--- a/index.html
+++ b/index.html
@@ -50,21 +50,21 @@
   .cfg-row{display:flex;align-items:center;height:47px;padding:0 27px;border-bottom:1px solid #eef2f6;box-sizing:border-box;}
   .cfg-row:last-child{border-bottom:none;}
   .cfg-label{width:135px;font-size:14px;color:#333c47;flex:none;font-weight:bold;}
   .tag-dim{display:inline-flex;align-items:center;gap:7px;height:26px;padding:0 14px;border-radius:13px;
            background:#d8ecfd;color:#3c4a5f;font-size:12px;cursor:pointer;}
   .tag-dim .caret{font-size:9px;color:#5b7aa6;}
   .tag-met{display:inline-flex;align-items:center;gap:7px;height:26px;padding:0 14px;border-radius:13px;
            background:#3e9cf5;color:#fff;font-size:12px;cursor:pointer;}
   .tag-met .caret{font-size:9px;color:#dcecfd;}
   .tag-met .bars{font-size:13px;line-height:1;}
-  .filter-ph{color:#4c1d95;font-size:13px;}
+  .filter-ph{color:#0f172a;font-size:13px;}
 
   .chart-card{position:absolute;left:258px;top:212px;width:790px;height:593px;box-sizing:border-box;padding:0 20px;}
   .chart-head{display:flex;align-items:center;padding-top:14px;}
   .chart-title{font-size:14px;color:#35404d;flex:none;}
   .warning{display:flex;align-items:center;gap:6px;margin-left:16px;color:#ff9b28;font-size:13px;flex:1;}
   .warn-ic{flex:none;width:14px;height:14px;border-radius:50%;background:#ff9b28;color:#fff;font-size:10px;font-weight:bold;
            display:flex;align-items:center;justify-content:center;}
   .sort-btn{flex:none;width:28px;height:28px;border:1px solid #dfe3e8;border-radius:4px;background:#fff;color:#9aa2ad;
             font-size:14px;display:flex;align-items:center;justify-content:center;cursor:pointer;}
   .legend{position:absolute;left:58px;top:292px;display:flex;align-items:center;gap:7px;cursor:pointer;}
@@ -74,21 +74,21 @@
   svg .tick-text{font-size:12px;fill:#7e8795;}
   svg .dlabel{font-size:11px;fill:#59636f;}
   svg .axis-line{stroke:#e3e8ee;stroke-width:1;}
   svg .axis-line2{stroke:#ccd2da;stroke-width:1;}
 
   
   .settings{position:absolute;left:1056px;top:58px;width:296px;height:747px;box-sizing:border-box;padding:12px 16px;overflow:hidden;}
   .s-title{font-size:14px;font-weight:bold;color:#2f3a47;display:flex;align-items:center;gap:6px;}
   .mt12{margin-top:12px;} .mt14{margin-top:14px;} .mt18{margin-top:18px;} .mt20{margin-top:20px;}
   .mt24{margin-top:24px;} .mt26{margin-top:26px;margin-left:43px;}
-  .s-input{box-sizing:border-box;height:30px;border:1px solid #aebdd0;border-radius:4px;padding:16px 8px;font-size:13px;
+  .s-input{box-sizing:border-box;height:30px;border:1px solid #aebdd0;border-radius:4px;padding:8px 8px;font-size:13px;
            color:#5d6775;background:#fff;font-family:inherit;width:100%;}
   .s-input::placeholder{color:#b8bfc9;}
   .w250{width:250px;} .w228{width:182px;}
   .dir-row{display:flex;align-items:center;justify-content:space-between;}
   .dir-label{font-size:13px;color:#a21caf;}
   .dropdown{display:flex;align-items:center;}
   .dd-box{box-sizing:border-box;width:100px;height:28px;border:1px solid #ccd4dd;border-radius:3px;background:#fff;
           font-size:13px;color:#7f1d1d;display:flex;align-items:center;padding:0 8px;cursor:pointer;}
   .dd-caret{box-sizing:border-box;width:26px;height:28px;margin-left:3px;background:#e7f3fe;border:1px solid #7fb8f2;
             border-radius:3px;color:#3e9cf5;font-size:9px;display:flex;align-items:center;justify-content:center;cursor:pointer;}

──────

▶ Exercise
Going line by line, copy the data above exactly.

▶ Task answer
--- a/index.html
+++ b/index.html
@@ -50,21 +50,21 @@
   .cfg-row{display:flex;align-items:center;height:47px;padding:0 27px;border-bottom:1px solid #eef2f6;box-sizing:border-box;}
   .cfg-row:last-child{border-bottom:none;}
   .cfg-label{width:135px;font-size:14px;color:#333c47;flex:none;font-weight:bold;}
   .tag-dim{display:inline-flex;align-items:center;gap:7px;height:26px;padding:0 14px;border-radius:13px;
            background:#d8ecfd;color:#3c4a5f;font-size:12px;cursor:pointer;}
   .tag-dim .caret{font-size:9px;color:#5b7aa6;}
   .tag-met{display:inline-flex;align-items:center;gap:7px;height:26px;padding:0 14px;border-radius:13px;
            background:#3e9cf5;color:#fff;font-size:12px;cursor:pointer;}
   .tag-met .caret{font-size:9px;color:#dcecfd;}
   .tag-met .bars{font-size:13px;line-height:1;}
-  .filter-ph{color:#4c1d95;font-size:13px;}
+  .filter-ph{color:#0f172a;font-size:13px;}
 
   .chart-card{position:absolute;left:258px;top:212px;width:790px;height:593px;box-sizing:border-box;padding:0 20px;}
   .chart-head{display:flex;align-items:center;padding-top:14px;}
   .chart-title{font-size:14px;color:#35404d;flex:none;}
   .warning{display:flex;align-items:center;gap:6px;margin-left:16px;color:#ff9b28;font-size:13px;flex:1;}
   .warn-ic{flex:none;width:14px;height:14px;border-radius:50%;background:#ff9b28;color:#fff;font-size:10px;font-weight:bold;
            display:flex;align-items:center;justify-content:center;}
   .sort-btn{flex:none;width:28px;height:28px;border:1px solid #dfe3e8;border-radius:4px;background:#fff;color:#9aa2ad;
             font-size:14px;display:flex;align-items:center;justify-content:center;cursor:pointer;}
   .legend{position:absolute;left:58px;top:292px;display:flex;align-items:center;gap:7px;cursor:pointer;}
@@ -74,21 +74,21 @@
   svg .tick-text{font-size:12px;fill:#7e8795;}
   svg .dlabel{font-size:11px;fill:#59636f;}
   svg .axis-line{stroke:#e3e8ee;stroke-width:1;}
   svg .axis-line2{stroke:#ccd2da;stroke-width:1;}
 
   
   .settings{position:absolute;left:1056px;top:58px;width:296px;height:747px;box-sizing:border-box;padding:12px 16px;overflow:hidden;}
   .s-title{font-size:14px;font-weight:bold;color:#2f3a47;display:flex;align-items:center;gap:6px;}
   .mt12{margin-top:12px;} .mt14{margin-top:14px;} .mt18{margin-top:18px;} .mt20{margin-top:20px;}
   .mt24{margin-top:24px;} .mt26{margin-top:26px;margin-left:43px;}
-  .s-input{box-sizing:border-box;height:30px;border:1px solid #aebdd0;border-radius:4px;padding:16px 8px;font-size:13px;
+  .s-input{box-sizing:border-box;height:30px;border:1px solid #aebdd0;border-radius:4px;padding:8px 8px;font-size:13px;
            color:#5d6775;background:#fff;font-family:inherit;width:100%;}
   .s-input::placeholder{color:#b8bfc9;}
   .w250{width:250px;} .w228{width:182px;}
   .dir-row{display:flex;align-items:center;justify-content:space-between;}
   .dir-label{font-size:13px;color:#a21caf;}
   .dropdown{display:flex;align-items:center;}
   .dd-box{box-sizing:border-box;width:100px;height:28px;border:1px solid #ccd4dd;border-radius:3px;background:#fff;
           font-size:13px;color:#7f1d1d;display:flex;align-items:center;padding:0 8px;cursor:pointer;}
   .dd-caret{box-sizing:border-box;width:26px;height:28px;margin-left:3px;background:#e7f3fe;border:1px solid #7fb8f2;
             border-radius:3px;color:#3e9cf5;font-size:9px;display:flex;align-items:center;justify-content:center;cursor:pointer;}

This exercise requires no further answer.